• **The data**
- - -

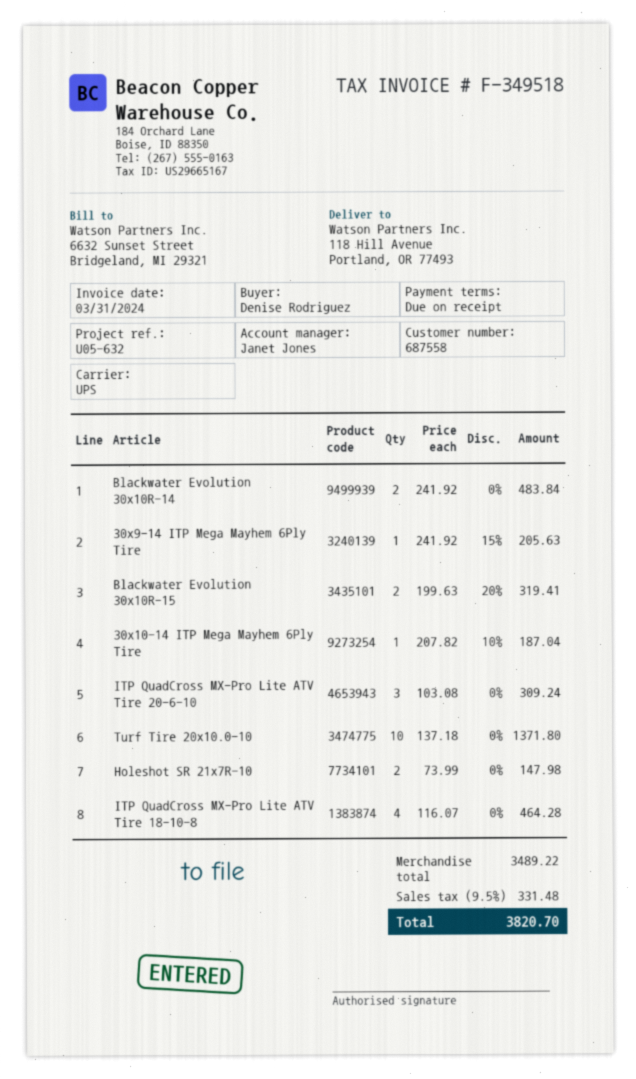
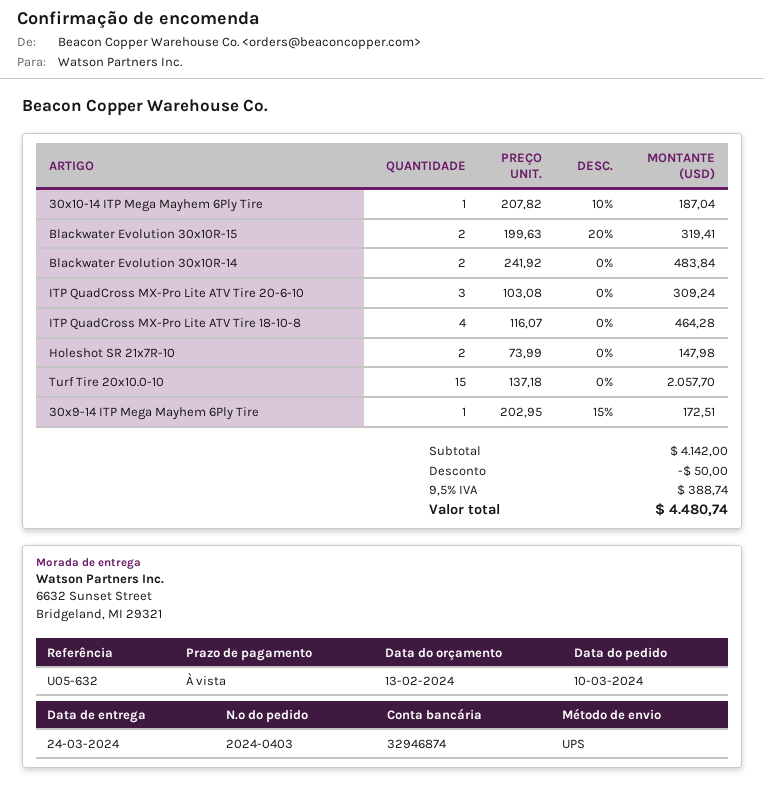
ship to: 118 Hill Avenue, Portland, OR 77493 -> 6632 Sunset Street, Bridgeland, MI 29321
30x9-14 ITP Mega Mayhem 6Ply Tire: 1 x 241.92 - 15% = 205.63 -> 1 x 202.95 - 15% = 172.51
Turf Tire 20x10.0-10: 10 x 137.18 = 1371.80 -> 15 x 137.18 = 2057.70
subtotal: 3489.22 -> 4142.00
discount: none -> 50.00
tax: 9.5% = 331.48 -> 9.5% = 388.74
total: 3820.70 -> 4480.74

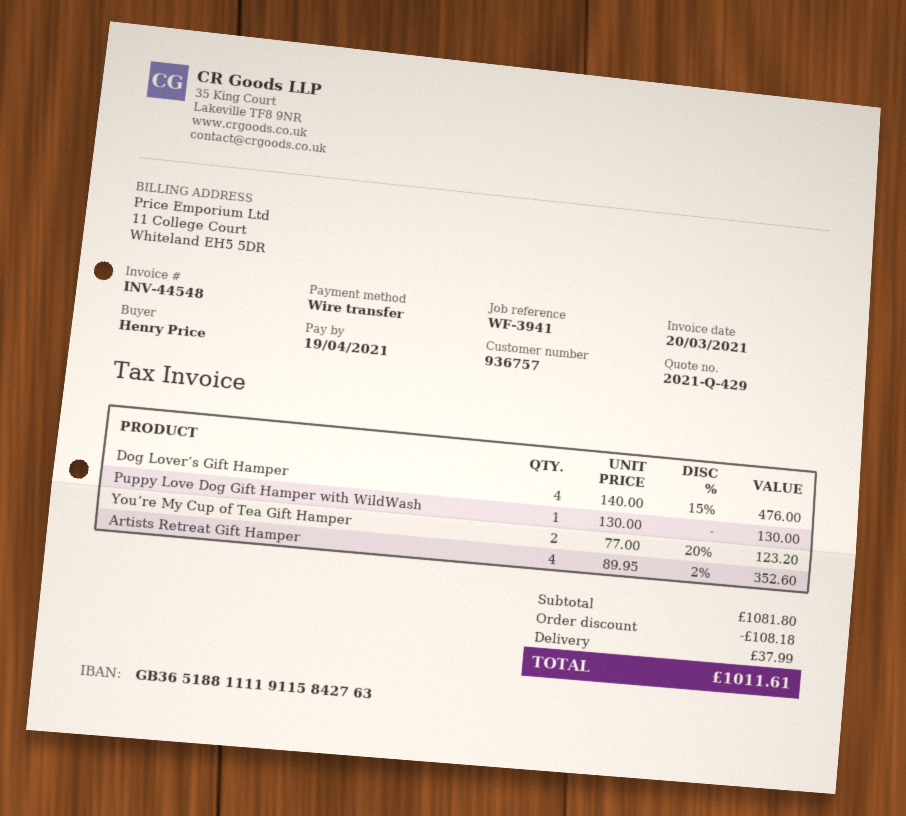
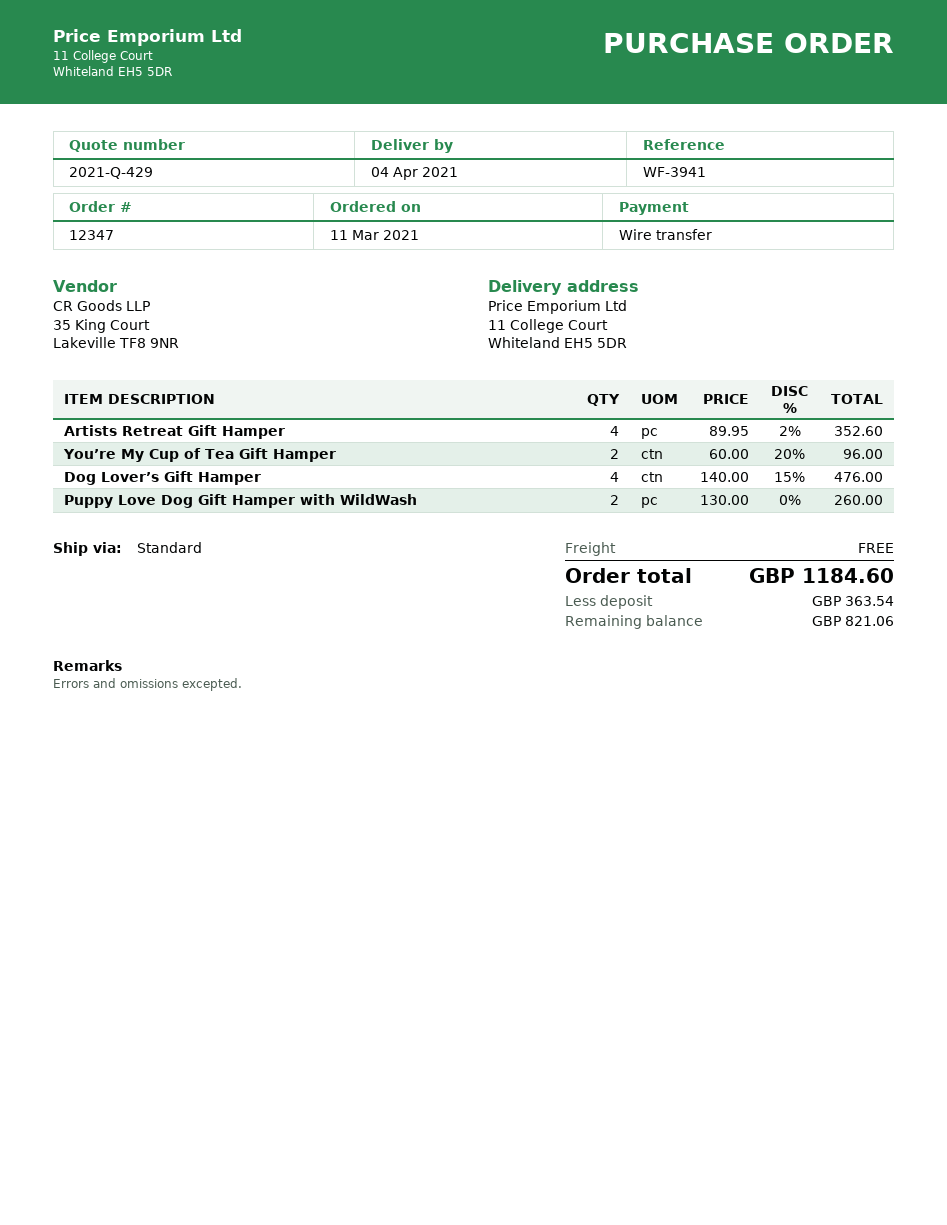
Puppy Love Dog Gift Hamper with WildWash: 1 x 130.00 = 130.00 -> 2 x 130.00 = 260.00
You’re My Cup of Tea Gift Hamper: 2 x 77.00 - 20% = 123.20 -> 2 x 60.00 - 20% = 96.00
discount: 108.18 -> none
shipping: 37.99 -> 0.00
total: 1011.61 -> 1184.60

- - -

• **About this task**
The records, exactly as written but without images, should be returned.

• **Task answer**
ship to: 118 Hill Avenue, Portland, OR 77493 -> 6632 Sunset Street, Bridgeland, MI 29321
30x9-14 ITP Mega Mayhem 6Ply Tire: 1 x 241.92 - 15% = 205.63 -> 1 x 202.95 - 15% = 172.51
Turf Tire 20x10.0-10: 10 x 137.18 = 1371.80 -> 15 x 137.18 = 2057.70
subtotal: 3489.22 -> 4142.00
discount: none -> 50.00
tax: 9.5% = 331.48 -> 9.5% = 388.74
total: 3820.70 -> 4480.74

Puppy Love Dog Gift Hamper with WildWash: 1 x 130.00 = 130.00 -> 2 x 130.00 = 260.00
You’re My Cup of Tea Gift Hamper: 2 x 77.00 - 20% = 123.20 -> 2 x 60.00 - 20% = 96.00
discount: 108.18 -> none
shipping: 37.99 -> 0.00
total: 1011.61 -> 1184.60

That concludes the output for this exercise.